Vorläufigkeitsvermerk kann durch einschränkenden Vorläufigkeitsvermerk im Änderungsbescheid wegfallen

Steuerbescheide können in bestimmten Punkten vorläufig ergehen. Dies geschieht unter anderem, wenn

- ungewiss ist, ob ein bestimmter Sachverhalt überhaupt steuerpflichtig ist oder
- ein sog. Musterverfahren beim Bundesfinanzhof anhängig und der Steuerpflichtige davon betroffen ist.
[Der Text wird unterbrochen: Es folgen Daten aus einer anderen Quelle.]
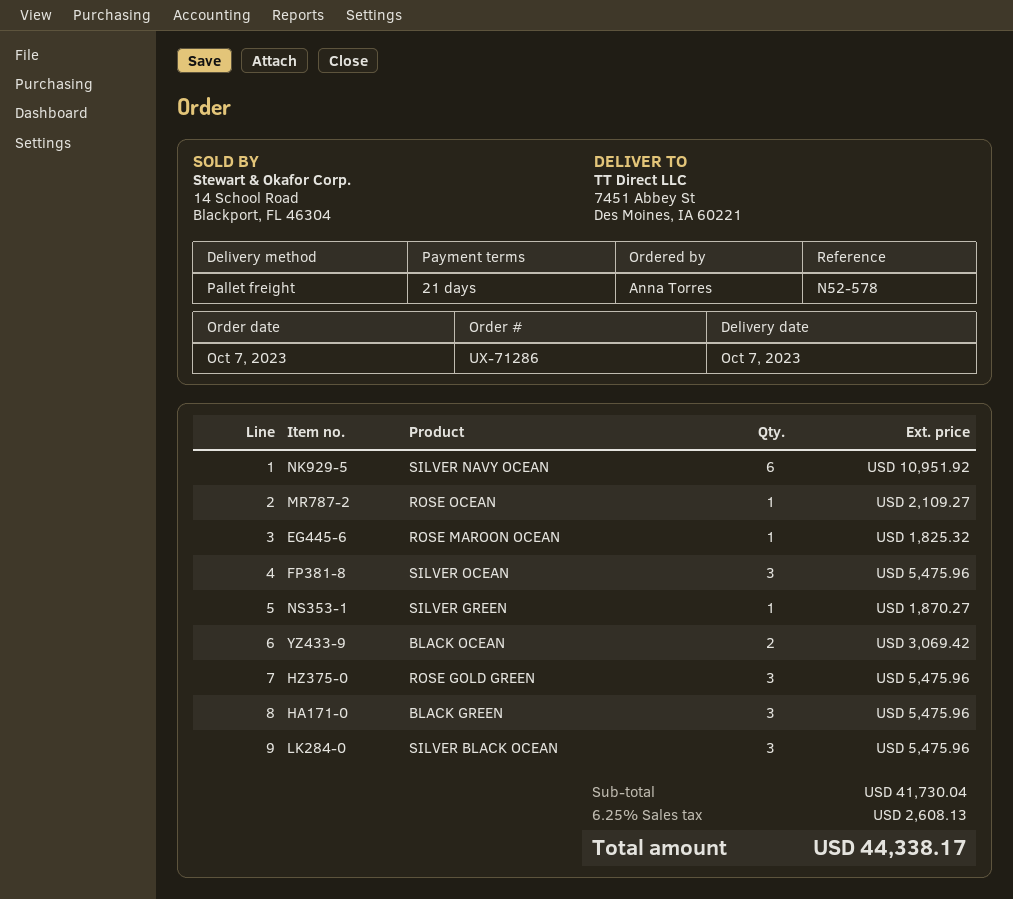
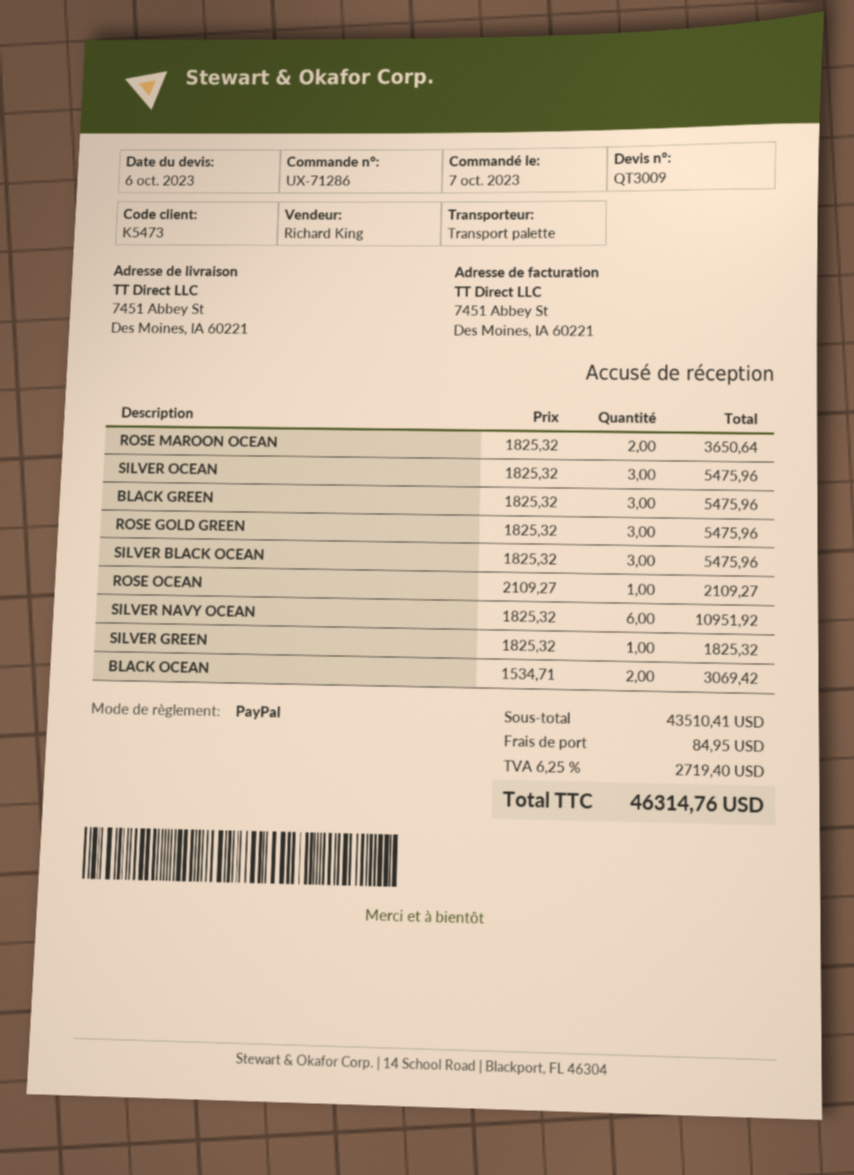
ROSE MAROON OCEAN: 1 for 1825.32 -> 2 for 3650.64
SILVER GREEN: 1 for 1870.27 -> 1 for 1825.32
subtotal: 41730.04 -> 43510.41
shipping: none -> 84.95
tax: 6.25% = 2608.13 -> 6.25% = 2719.40
total: 44338.17 -> 46314.76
In beiden Fällen sind der Umfang und der Grund der Vorläufigkeit im Steuerbescheid anzugeben. Der Steuerbescheid kann dann in den angegebenen Punkten jederzeit geändert werden, solange der Vorläufigkeitsvermerk nicht aufgehoben ist.

Der Bundesfinanzhof hatte über die wirksame Aufhebung eines Vorläufigkeitsvermerks zu entscheiden, dem folgender Fall zugrunde lag: Eheleute erstatteten wegen nicht erklärter ausländischer Kapitalerträge eine Selbstanzeige, in der sie zunächst geschätzte Werte nacherklärten. In dem deswegen geänderten Einkommensteuerbescheid Nr. 1 nahm das Finanzamt einen Vorläufigkeitsvermerk hinsichtlich der Kapitalerträge auf, damit die Eheleute die Chance hatten, eine korrekte Aufstellung der Kapitalerträge nachzureichen, ohne dass der Bescheid Nr. 1 in diesem Punkt rechtskräftig wurde. Zusätzlich wurde ein Vorläufigkeitsvermerk wegen diverser beim Bundesfinanzhof anhängiger Verfahren aufgenommen. Allerdings wurde dieser Bescheid später nochmals geändert. Der Bescheid Nr. 2 enthielt hinsichtlich der Kapitalerträge keinen Vorläufigkeitsvermerk mehr, nur noch hinsichtlich der Musterverfahren beim Bundesfinanzhof.

Nach Rechtskraft des Bescheids Nr. 2 übergaben die Eheleute dem Finanzamt die endgültige Aufstellung über die Kapitalerträge, die niedriger waren, als die mit der Selbstanzeige erklärten. Die von den Eheleuten verlangte Berichtigung des Bescheids Nr. 2 lehnte das Gericht ab, weil der Vorläufigkeitsvermerk hinsichtlich der Kapitalerträge nicht mehr aufgenommen worden war. Die Eheleute hätten gegen den Bescheid Nr. 2 innerhalb eines Monats Einspruch einlegen müssen, um ihre Rechte zu wahren.

Tipp: Die Vorläufigkeitsvermerke sollten bei jedem eingehenden Bescheid auf Vollständigkeit überprüft werden.